The following outlines the technology behind blockchain, indicates the nature of the market for the use of blockchain, provides examples of who is (and shortly will be) succeeding and profiting from this market, then concludes with a description of the project lifecycle best-suited to delivery in this environment, and consequently, the nature of the team that needs to be assembled to do so. The particular focus of this is Ethereum, but the points apply to any similar implementation of blockchain or distributed ledger technology.

The Technology

In a sense, this is the easy part, and the most documented. Those who are familiar with the technology can skip the next two paragraphs – and if you choose to read anyway, please forgive the simplification.

Consider a simple ledger of accounts – a book that contains a listing of transactions. Now consider hundreds of copies of that ledger, distributed out to trusted individuals, along with a seamless process that passes a bundle of new transactions to each holder of the ledger, so that they can be applied to their copy. Those transactions can come in from any of the holders of the ledger. Part of that process is that everyone can check that a transaction is being applied to a valid copy of the ledger, because everyone can check that their ledger matches those held by all the others. If not valid, the local copy can be corrected by getting updates from the network. There is no practical way to corrupt the ledger, because it would only work if done simultaneously to every copy – and no one person actually knows where every copy is held.
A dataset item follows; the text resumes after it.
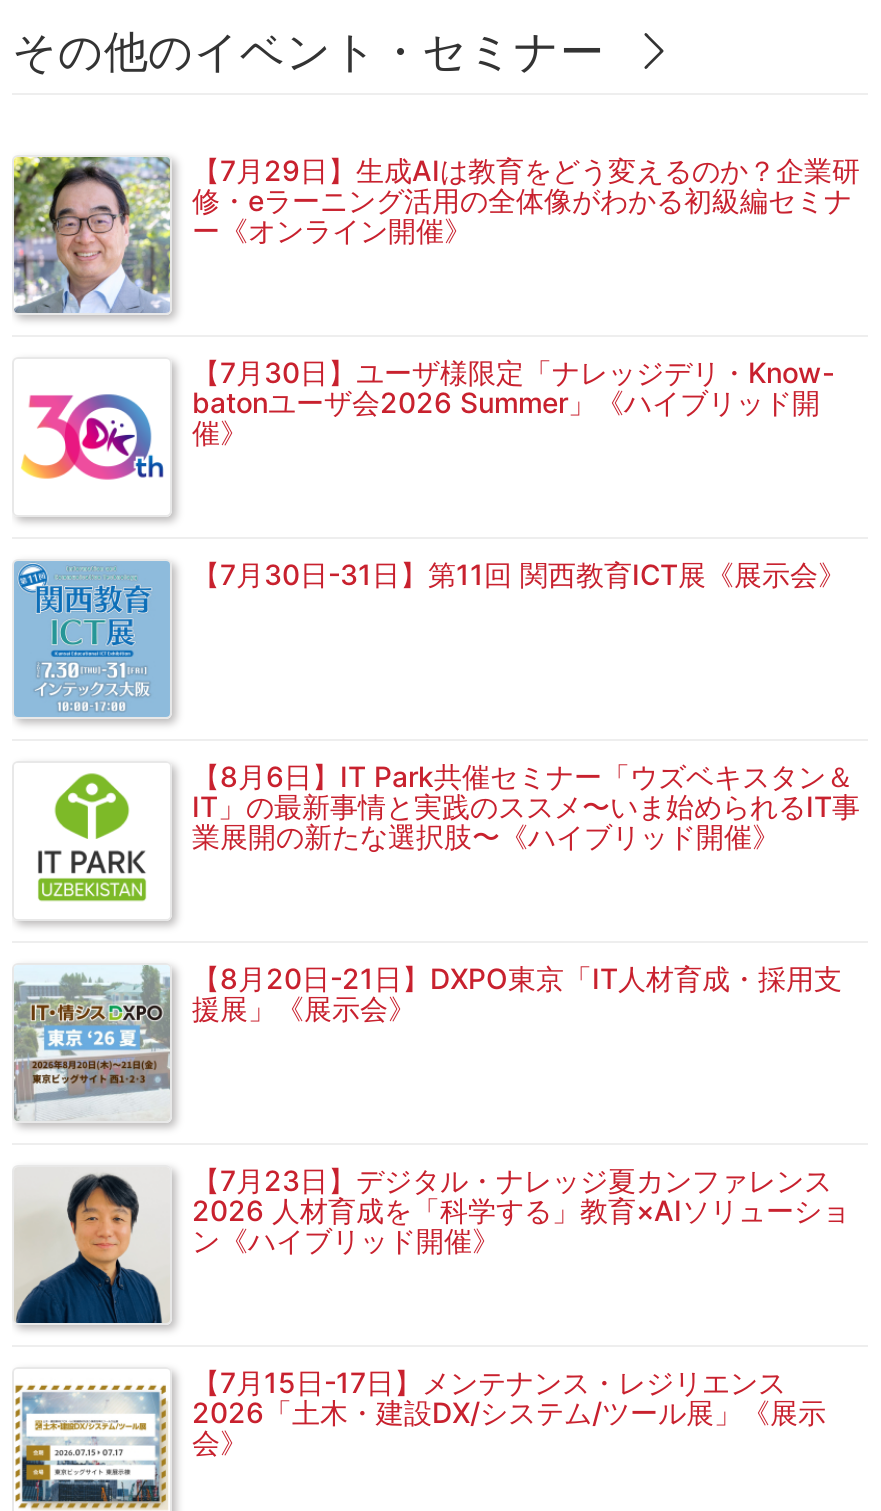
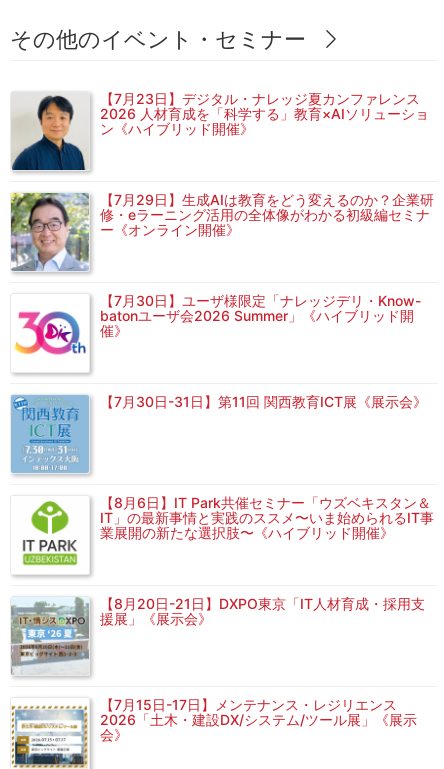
moved [10,153,860,1025] -> [9,191,434,627]: [image] | 【7月29日】生成AIは教育をどう変えるのか？企業研 | 修・eラーニング活用の全体像がわかる初級編セミナ | ... | 【8月20日-21日】DXPO東京「IT人材育成・採用支 | 援展」《展示会》
moved [10,963,174,1121] -> [9,596,91,675]: [image]
moved [16,1163,850,1325] -> [11,90,429,171]: [image] | 【7月23日】デジタル・ナレッジ夏カンファレンス | 2026 人材育成を「科学する」教育×AIソリューショ | ン《ハイブリッド開催》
This is one of the key foundations to blockchain technology – the ledger is a database, a copy of which is held on every computer that participates within the network, a block is a bundle of transactions, and the process is the means of chaining each new block to the previous block with an incorruptible link that cannot be broken by the computation power available for the foreseeable future.

The other key foundation is the nature of the transactions. In a simple ledger, the transactions are debits and credits to accounts. The paper at https://github.com/ethereum/wiki/wiki/White-Paper introduces an alternative perspective – that each transaction represents a state change. This more generic perspective allows for the simple debit and credit, but opens the door to the wider possibilities provided by the Ethereum network, where transactions can involve a variety of operations on different types of data, and state changes can be implemented through smart contracts, written in the Solidity language, which is compiled to an intermediate code. This intermediate code is interpreted by the Ethereum Virtual Machine, running on nodes in the network. This presents limitless possibilities to address previously intractable business problems. Some of these are described at https://www.ethereum.org/ , which also provides more detail on the technology.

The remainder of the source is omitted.